4.月下酩酊
さらに数週間が経った、満月の夜。
亂夜が寝支度を済ませ、床に入る前に槍の切っ先の手入れをしていると、朝欄が部屋の戸を開けた。
「ねえ亂夜。私少し、街の方を見てこようかしら」
「街って、お前……導師様がどこにお出掛けかなんてわからないじゃないか」
「でもこのままいるのもね。お帰りがあまりに遅すぎるわ。導師様に何かあったんじゃないかって。私、やっぱり気になるのよ」
とうとう不安が募りきったらしい朝欄が提案した。
それを聞いて亂夜も腕組みをしながら考えるが、静かに首を振る。
「やはり駄目だ。この辺りは野犬がでるし、闇に乗じて変な輩が襲い来るともわからない。なんて言ったって、ここは州の境目。争いの渦中にあるようなものなんだぞ。ここ最近昼に集落へ向かうのだって気をつかうのに、ましてや夜になんて。

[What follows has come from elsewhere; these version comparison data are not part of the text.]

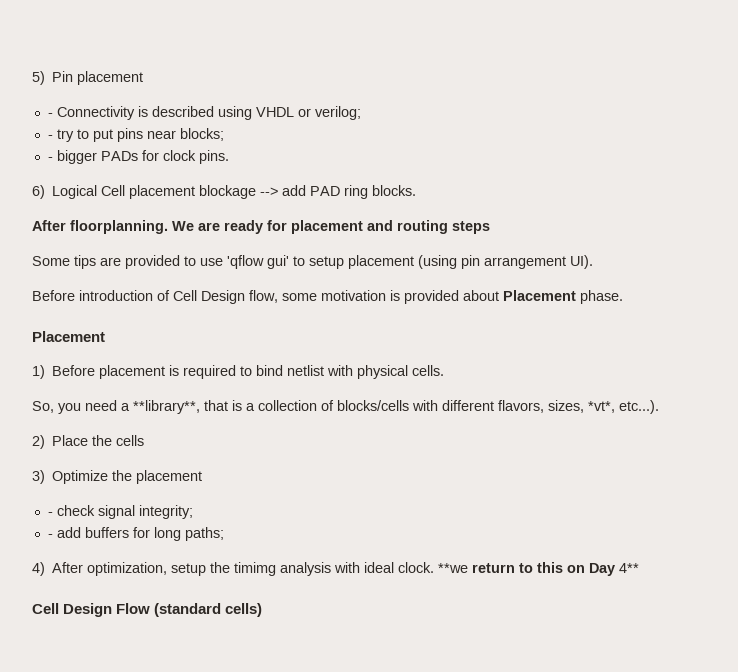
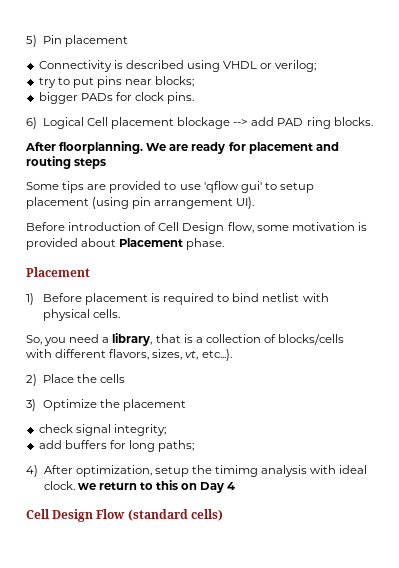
[47,113,53,117] - -> (128, 41) none
[47,135,53,139] - -> (317, 66) none
[47,157,53,161] - -> (195, 81) none
[133,400,200,414] **library**, -> [112,333,153,346] library,
[588,401,615,413] *vt*, -> [185,351,199,360] vt,
[47,512,53,516] - -> (186, 405) none
[47,534,53,538] - -> (166, 430) none
[438,563,469,573] **we -> [77,483,96,490] we
[619,563,640,573] 4** -> [227,482,236,490] 4

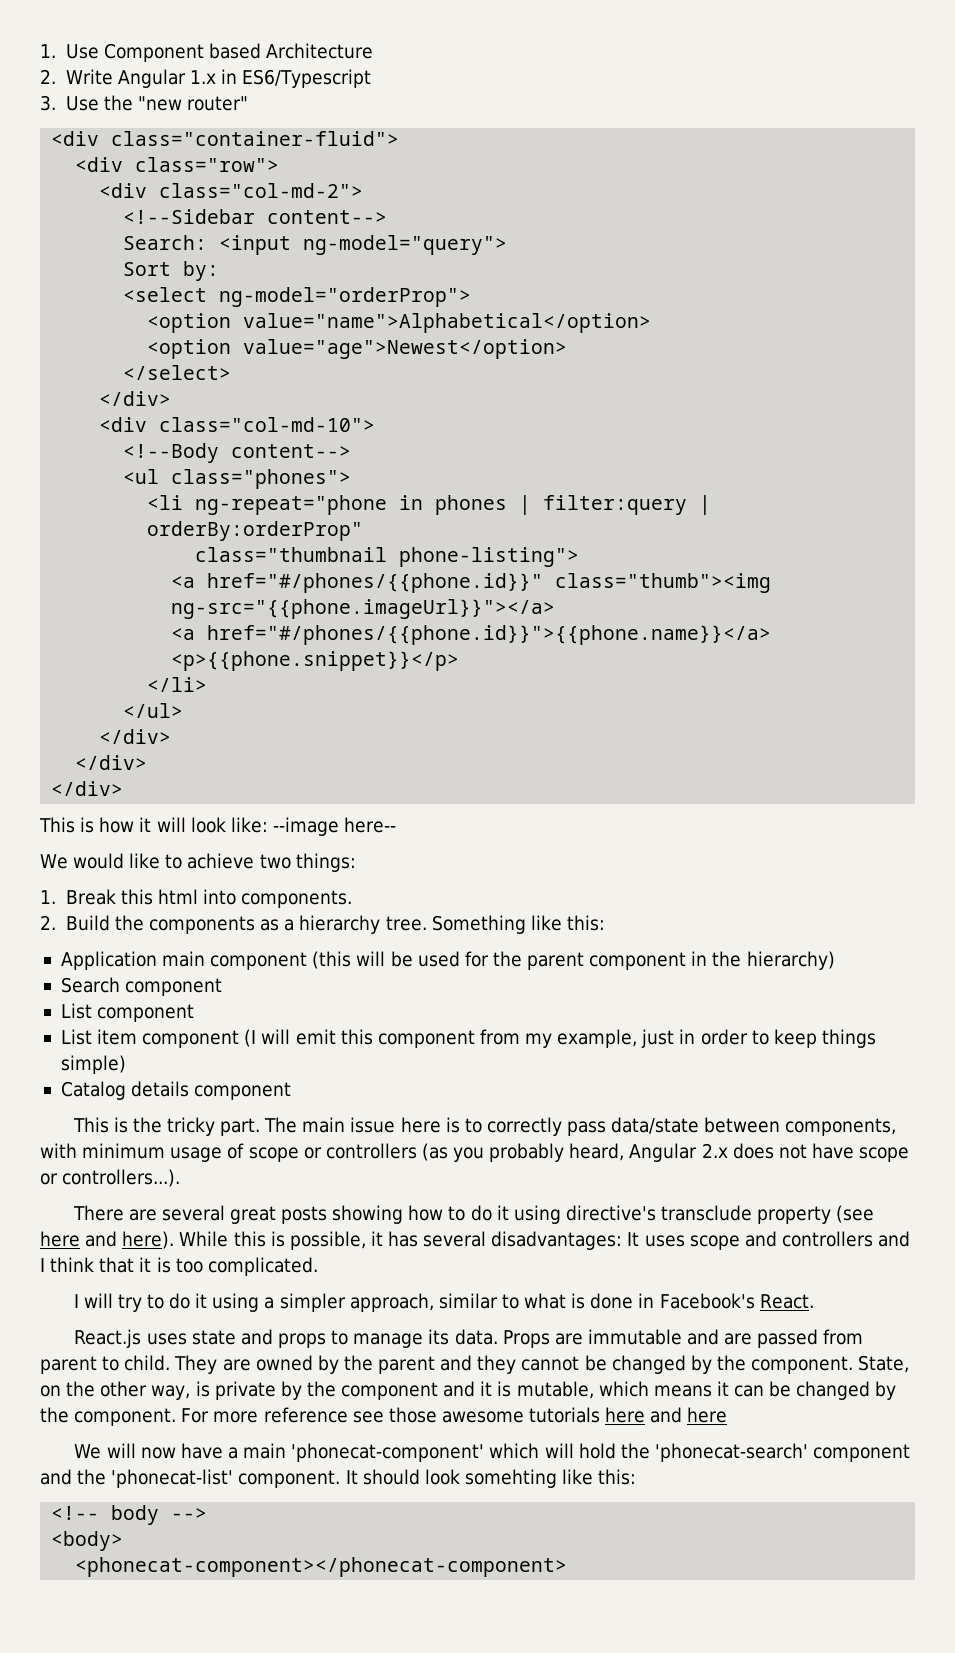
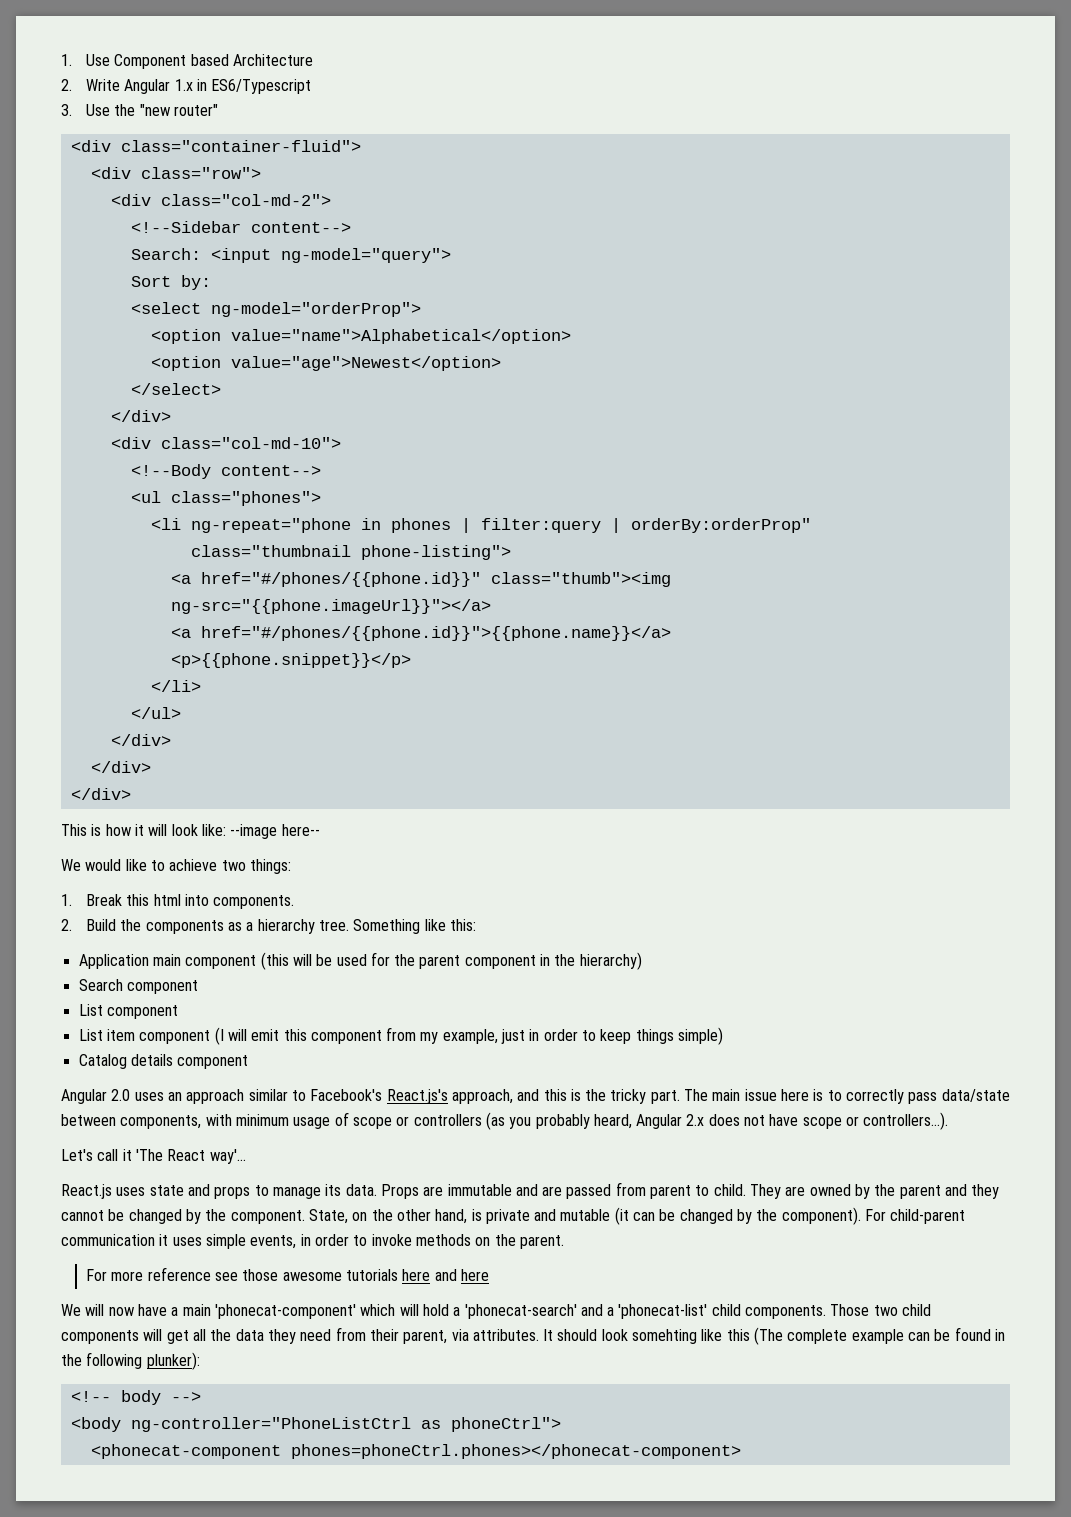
[72,1117,109,1133] This -> [61,1089,567,1104] Angular 2.0 uses an approach similar to Facebook's React.js's approach, and this
[72,1205,875,1224] [40,1231,911,1250] [40,1257,318,1276] [73,1293,814,1312] There are several great posts showing how to do it using directive's transclude property (see here and here). While this is possible, it has several disadvantages: It uses scope and controllers and I think that it is too complicated. // I will try to do it using a simpler approach, similar to what is done in Facebook's React. -> [61,1149,246,1164] Let's call it 'The React way'...
[151,1385,191,1400] way, -> [435,1209,468,1224] hand,
[280,1381,729,1400] by the component and it is mutable, which means it -> [534,1207,629,1225] and mutable (it
[74,1408,177,1426] component. -> [781,1207,966,1225] [61,1234,564,1249] component). For child-parent communication it uses simple events, in order to invoke methods on the parent. //
[620,1443,911,1462] [40,1469,341,1488] the 'phonecat-search' component and the 'phonecat-list' component. -> [453,1304,932,1319] [61,1327,539,1344] a 'phonecat-search' and a 'phonecat-list' child components. Those two child components will get all the data they need from their parent, via attributes.
[598,1469,637,1485] [51,1505,208,1525] [51,1531,124,1551] [75,1557,568,1577] this: // <!-- body --> // <body> // <phonecat-component></phonecat-component> -> [726,1327,1006,1345] [61,1352,200,1370] [70,1390,201,1405] [70,1417,561,1432] [90,1444,741,1459] this (The complete example can be found in the following plunker): // <!-- body --> // <body ng-controller="PhoneListCtrl as phoneCtrl"> // <phonecat-component phones=phoneCtrl.phones></phonecat-component>

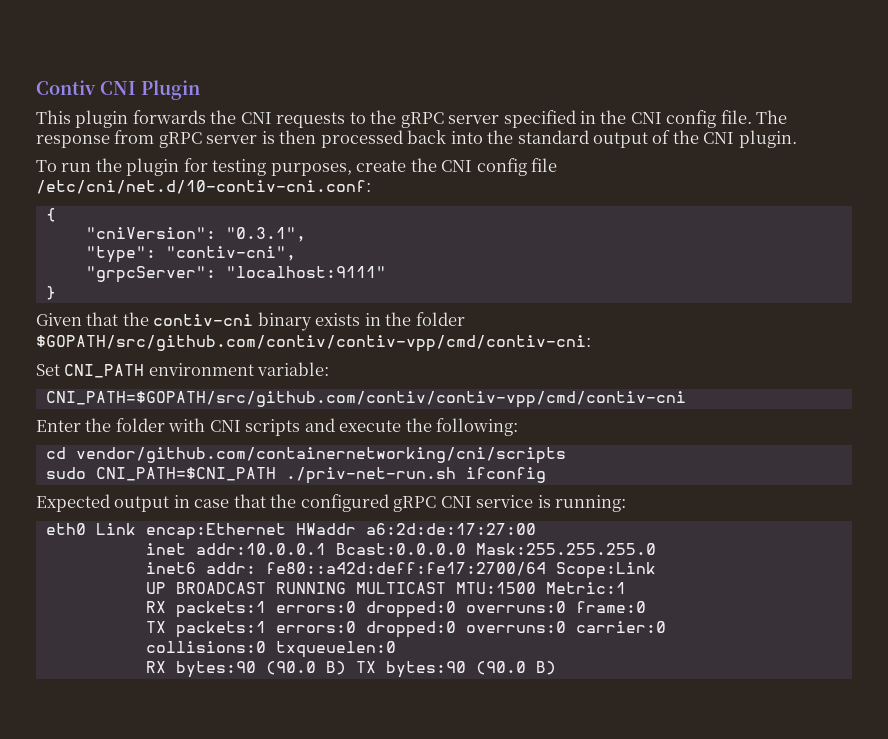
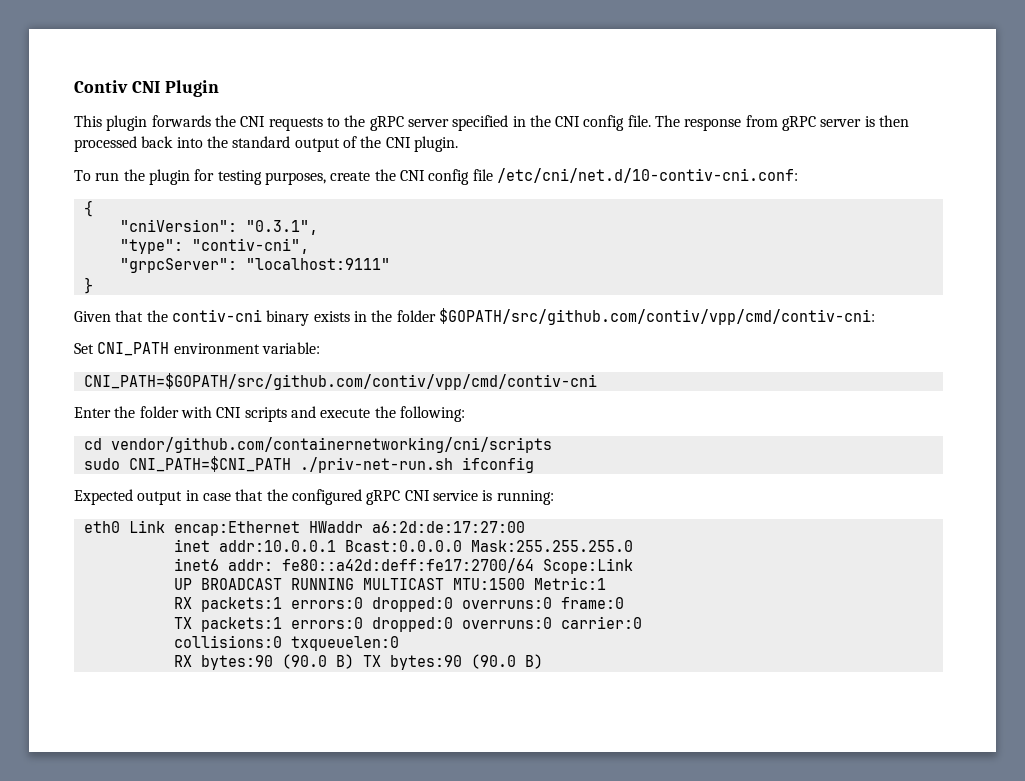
[36,335,591,352] $GOPATH/src/github.com/contiv/contiv-vpp/cmd/contiv-cni: -> [438,308,875,325] $GOPATH/src/github.com/contiv/vpp/cmd/contiv-cni:
[45,391,686,408] CNI_PATH=$GOPATH/src/github.com/contiv/contiv-vpp/cmd/contiv-cni -> [83,373,597,390] CNI_PATH=$GOPATH/src/github.com/contiv/vpp/cmd/contiv-cni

寿命を自ら縮めるようなものだ」
「でも、こんなに導師様がお帰りにならないなんてこと、今までになかったじゃない」
「それはそうだが…」
と、そこまで会話したところで、二人はぴたりと口をつぐんだ。
宅の開け放した窓から通り抜ける風の音。いや、流れと言った方が相応しいだろうか。
それが僅かに変わったのだ。
「朝欄」
「ええ」
目を合わせて静かに頷く。
生き物の纏う荒れた息遣い。草を踏む微かな足音。
何者かが家の前にいるーー。
忍び足で壁際に寄り、互いに使い慣れた武器を手にする。
朝欄は双剣、そして亂夜は研いだばかりの槍を手に取ると、そっと出入り口に足を運んだ。
戸につき、撃退開始の合図として軽く頷きあった。
(さあーーー)
(えいやっ!)
亂夜が戸をけやぶり、宅から闇の中に飛び出る。
次いで朝欄が双剣を戸の外に向けて駆け出した。
ーーしかし。
「!?」
構えた刃が、謎の輩に牙を剥くことはなかった。
なぜなら、倒れ伏した導師の姿が、二人の目に飛び込んできたからだ。
「導師様!!」
「じい様!!」
武器を放って駆け寄る二人だったがーーしかしそれとほぼ同時に宅の裏へと回り込んだその影達を、朝欄は見逃さなかった。
(あれはーー!?)
導師を抱き起す右手が、咄嗟にそれを指し示す。
「亂夜っ!」
叫びとほぼ同時に駆け出した亂夜が、影達を追って裏へと回った。
「待てっ!!」
全力で走るも、草の上を走り行くその背はみるみるうちに闇の中へと呑まれていく。
亂夜の足は遅い方ではないが、しかしなかなか追い付けない。そればかりか相手はさらに加速し、終いには、桑の木が乱立する林の中へと紛れ込んでしまった。
しまったと内心で舌打ちをする。
いくら満月の夜とはいえ、木々の中まではその光も届かない。
「どこだ!出てこい!!」
声を張り上げるが、当然返事はない。
声は虚しくも桑の葉に吸われていくばかりだった。
せめて武器と松明を持ってくるのだった、という後悔が襲い来る。
「出てこい!!出てこなければただではすまさぬぞ!!」
闇は一向に答えない。
しかしそれでも暫くの間、亂夜は激昂する気持ちに任せて声を張らずにはいられなかった。